WHAT IS EXPECTED >> Using the records that appear below, write out exactly the lines from the one with "[76,150,141,165] // 启动屏幕 -> (168, 204) none" through the one with "[338,488,392,499] Kernel ->", keeping both end lines.

RECORDS >>
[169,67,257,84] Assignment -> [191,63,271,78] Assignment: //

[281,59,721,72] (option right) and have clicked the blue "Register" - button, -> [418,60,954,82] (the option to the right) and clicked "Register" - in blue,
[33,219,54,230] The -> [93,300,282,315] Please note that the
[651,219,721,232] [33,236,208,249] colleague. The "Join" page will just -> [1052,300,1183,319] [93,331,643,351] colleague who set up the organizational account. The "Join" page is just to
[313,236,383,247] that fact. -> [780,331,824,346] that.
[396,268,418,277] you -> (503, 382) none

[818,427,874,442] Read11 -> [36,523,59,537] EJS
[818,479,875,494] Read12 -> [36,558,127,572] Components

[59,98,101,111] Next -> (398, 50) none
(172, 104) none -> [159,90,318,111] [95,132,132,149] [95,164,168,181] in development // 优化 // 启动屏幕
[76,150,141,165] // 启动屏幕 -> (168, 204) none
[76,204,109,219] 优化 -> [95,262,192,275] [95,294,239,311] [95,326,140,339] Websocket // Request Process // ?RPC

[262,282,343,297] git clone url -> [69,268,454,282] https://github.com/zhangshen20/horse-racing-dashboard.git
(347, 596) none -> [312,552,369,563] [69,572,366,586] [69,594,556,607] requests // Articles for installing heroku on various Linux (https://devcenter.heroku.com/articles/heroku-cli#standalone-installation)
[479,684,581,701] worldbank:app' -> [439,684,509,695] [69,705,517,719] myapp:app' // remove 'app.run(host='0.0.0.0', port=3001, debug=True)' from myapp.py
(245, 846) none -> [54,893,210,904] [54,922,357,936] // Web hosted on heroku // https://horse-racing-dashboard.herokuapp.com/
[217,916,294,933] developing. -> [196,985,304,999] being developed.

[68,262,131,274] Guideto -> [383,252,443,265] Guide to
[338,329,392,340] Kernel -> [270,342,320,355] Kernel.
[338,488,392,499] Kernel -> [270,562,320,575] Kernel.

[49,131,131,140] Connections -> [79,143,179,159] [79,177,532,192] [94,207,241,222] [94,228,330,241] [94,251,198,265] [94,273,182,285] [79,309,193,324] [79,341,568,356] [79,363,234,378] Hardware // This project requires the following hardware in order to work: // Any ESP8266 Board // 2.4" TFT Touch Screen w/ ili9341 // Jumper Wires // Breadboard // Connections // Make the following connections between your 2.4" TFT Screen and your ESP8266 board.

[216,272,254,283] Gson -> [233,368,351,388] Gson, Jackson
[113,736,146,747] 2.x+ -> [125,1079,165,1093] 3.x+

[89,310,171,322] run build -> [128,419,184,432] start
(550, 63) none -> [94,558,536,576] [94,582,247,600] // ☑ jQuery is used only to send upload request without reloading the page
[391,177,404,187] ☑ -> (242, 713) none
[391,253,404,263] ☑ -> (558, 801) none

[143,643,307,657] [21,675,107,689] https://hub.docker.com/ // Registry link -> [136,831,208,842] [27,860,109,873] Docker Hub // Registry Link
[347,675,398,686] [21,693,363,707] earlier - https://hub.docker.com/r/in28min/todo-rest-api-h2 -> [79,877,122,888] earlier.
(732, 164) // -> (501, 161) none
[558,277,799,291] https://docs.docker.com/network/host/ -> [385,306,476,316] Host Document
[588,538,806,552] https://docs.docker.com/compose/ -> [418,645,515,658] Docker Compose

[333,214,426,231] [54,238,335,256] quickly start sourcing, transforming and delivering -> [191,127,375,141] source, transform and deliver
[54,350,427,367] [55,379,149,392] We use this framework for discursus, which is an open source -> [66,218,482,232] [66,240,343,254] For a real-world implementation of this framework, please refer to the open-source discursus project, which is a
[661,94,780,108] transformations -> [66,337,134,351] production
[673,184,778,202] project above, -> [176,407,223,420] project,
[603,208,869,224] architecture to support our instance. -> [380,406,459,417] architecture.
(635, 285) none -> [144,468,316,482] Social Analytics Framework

ANSWER FOR THIS EXERCISE >>
[76,150,141,165] // 启动屏幕 -> (168, 204) none
[76,204,109,219] 优化 -> [95,262,192,275] [95,294,239,311] [95,326,140,339] Websocket // Request Process // ?RPC

[262,282,343,297] git clone url -> [69,268,454,282] https://github.com/zhangshen20/horse-racing-dashboard.git
(347, 596) none -> [312,552,369,563] [69,572,366,586] [69,594,556,607] requests // Articles for installing heroku on various Linux (https://devcenter.heroku.com/articles/heroku-cli#standalone-installation)
[479,684,581,701] worldbank:app' -> [439,684,509,695] [69,705,517,719] myapp:app' // remove 'app.run(host='0.0.0.0', port=3001, debug=True)' from myapp.py
(245, 846) none -> [54,893,210,904] [54,922,357,936] // Web hosted on heroku // https://horse-racing-dashboard.herokuapp.com/
[217,916,294,933] developing. -> [196,985,304,999] being developed.

[68,262,131,274] Guideto -> [383,252,443,265] Guide to
[338,329,392,340] Kernel -> [270,342,320,355] Kernel.
[338,488,392,499] Kernel -> [270,562,320,575] Kernel.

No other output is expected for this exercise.